Segment Start: Exercise input

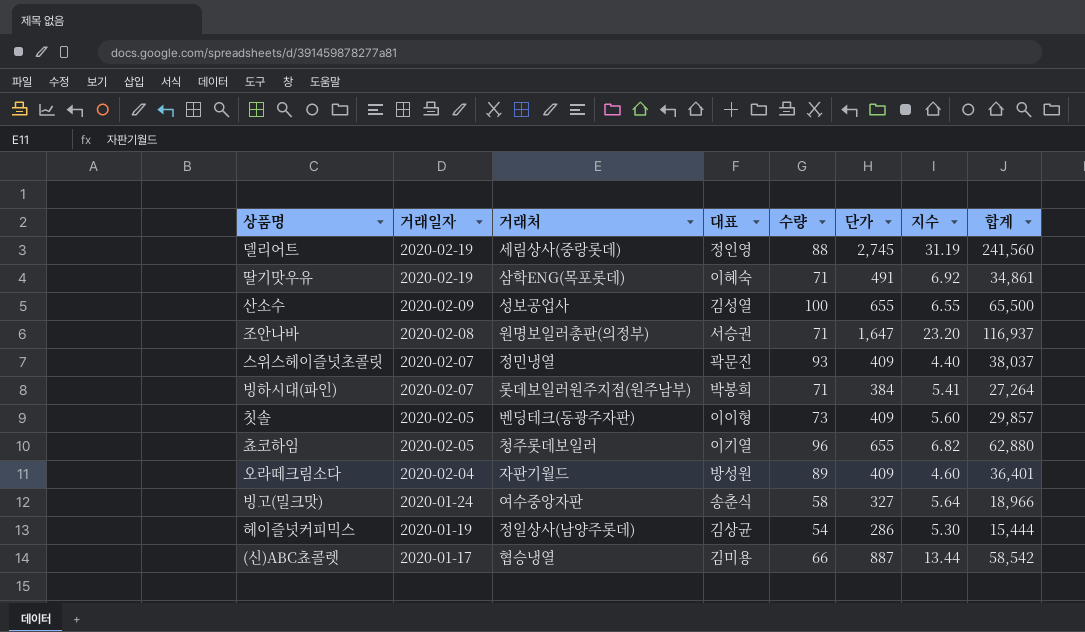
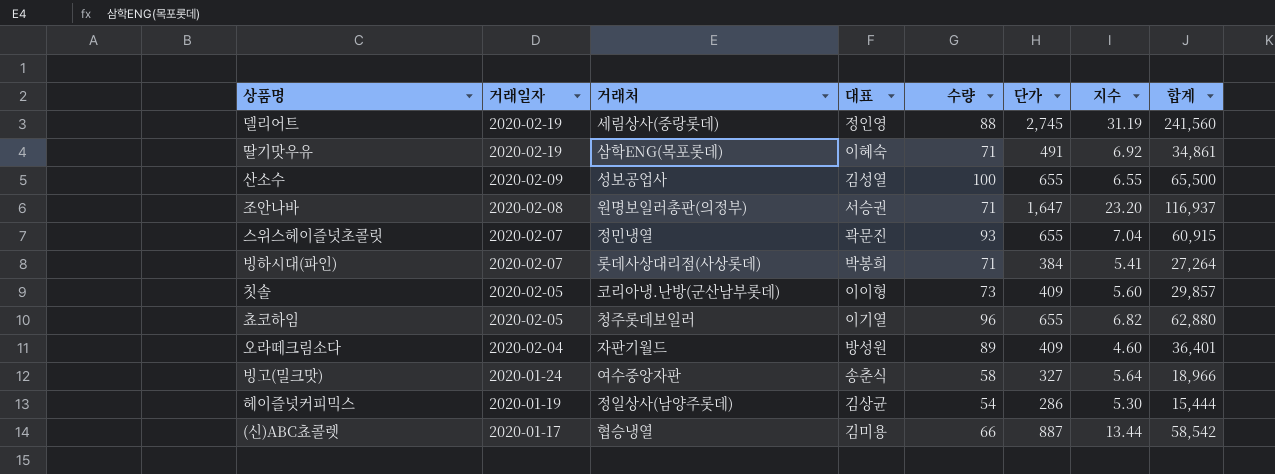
스위스헤이즐넛초콜릿 | 단가: 409 -> 655
스위스헤이즐넛초콜릿 | 지수: 4.40 -> 7.04
스위스헤이즐넛초콜릿 | 합계: 38,037 -> 60,915
빙하시대(파인) | 거래처: 롯데보일러원주지점(원주남부) -> 롯데사상대리점(사상롯데)
칫솔 | 거래처: 벤딩테크(동광주자판) -> 코리아냉.난방(군산남부롯데)

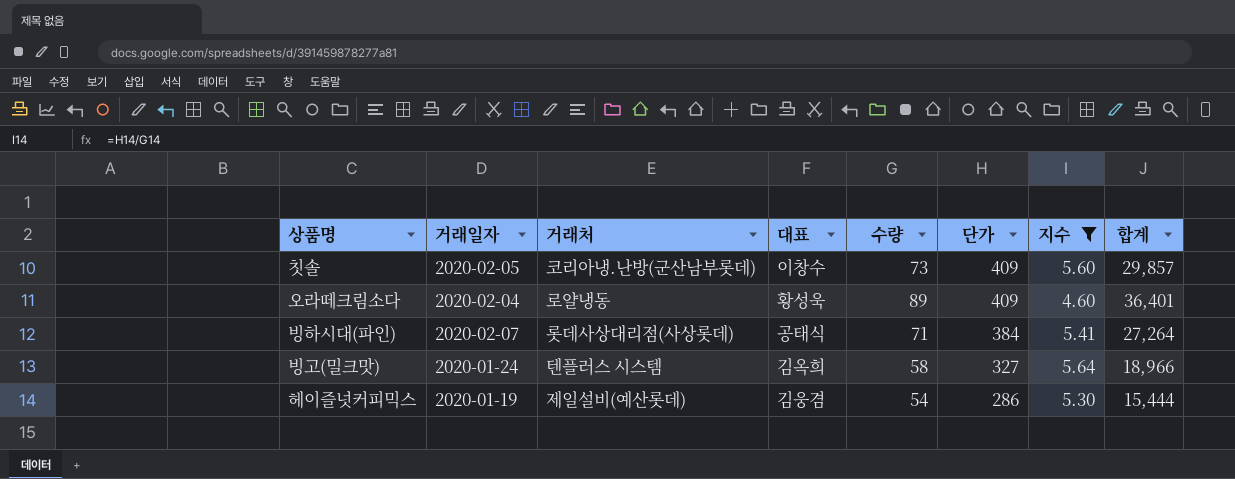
filter: none -> 지수 <= 5.64
row order: 거래일자 descending -> 단가 descending
칫솔 | 대표: 이이형 -> 이창수
오라떼크림소다 | 거래처: 자판기월드 -> 로얄냉동
오라떼크림소다 | 대표: 방성원 -> 황성욱
빙하시대(파인) | 대표: 박봉희 -> 공태식
빙고(밀크맛) | 거래처: 여수중앙자판 -> 텐플러스 시스템
빙고(밀크맛) | 대표: 송춘식 -> 김옥희
헤이즐넛커피믹스 | 거래처: 정일상사(남양주롯데) -> 제일설비(예산롯데)
헤이즐넛커피믹스 | 대표: 김상균 -> 김웅겸

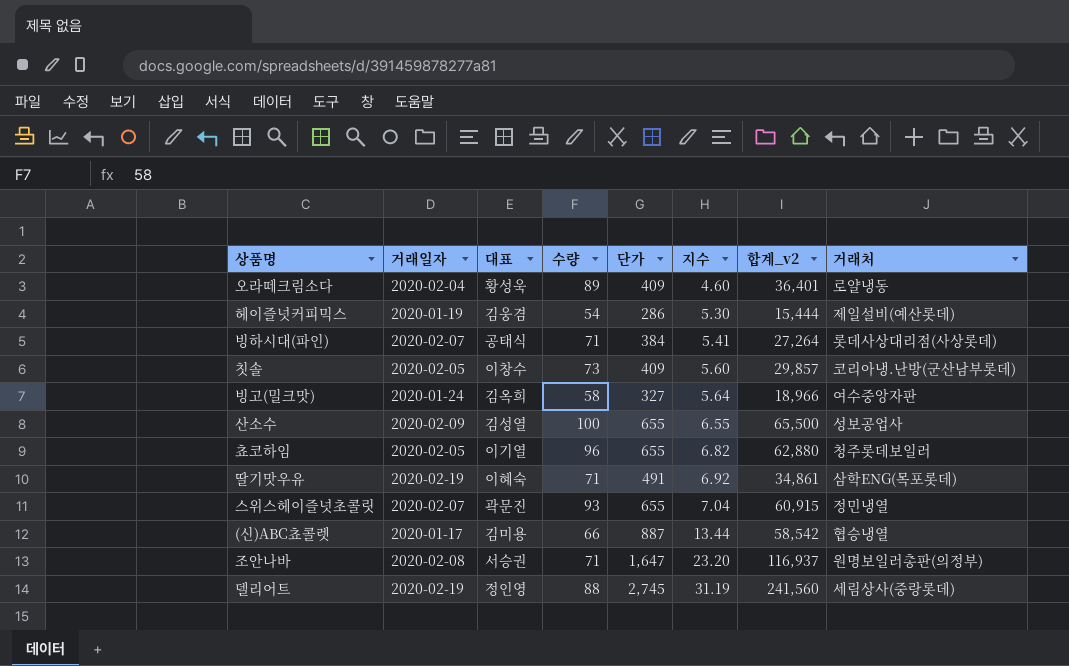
filter: 지수 <= 5.64 -> none
row order: 단가 descending -> 지수 ascending
column name: 합계 -> 합계_v2
column 거래처 | position: 3 -> 8
빙고(밀크맛) | 거래처: 텐플러스 시스템 -> 여수중앙자판

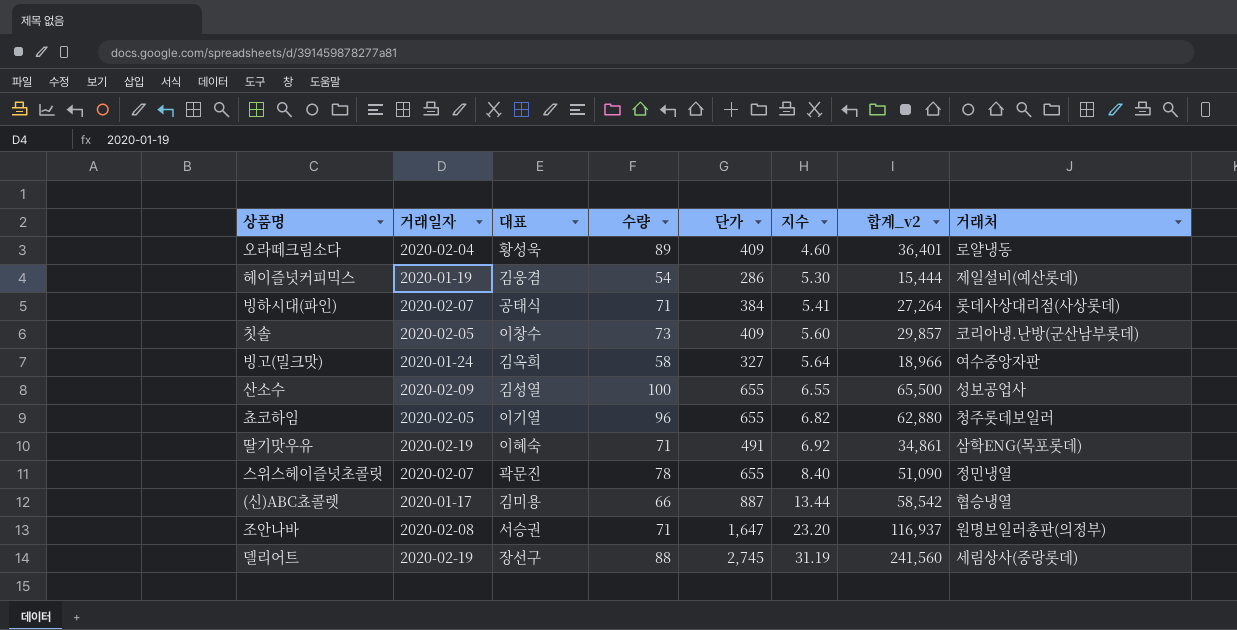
스위스헤이즐넛초콜릿 | 수량: 93 -> 78
스위스헤이즐넛초콜릿 | 지수: 7.04 -> 8.40
스위스헤이즐넛초콜릿 | 합계_v2: 60,915 -> 51,090
델리어트 | 대표: 정인영 -> 장선구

Segment End: Exercise input

## About this task
Where a line above holds the string "헤이즐넛커피믹스", show that line.

## Completed task
헤이즐넛커피믹스 | 거래처: 정일상사(남양주롯데) -> 제일설비(예산롯데)
헤이즐넛커피믹스 | 대표: 김상균 -> 김웅겸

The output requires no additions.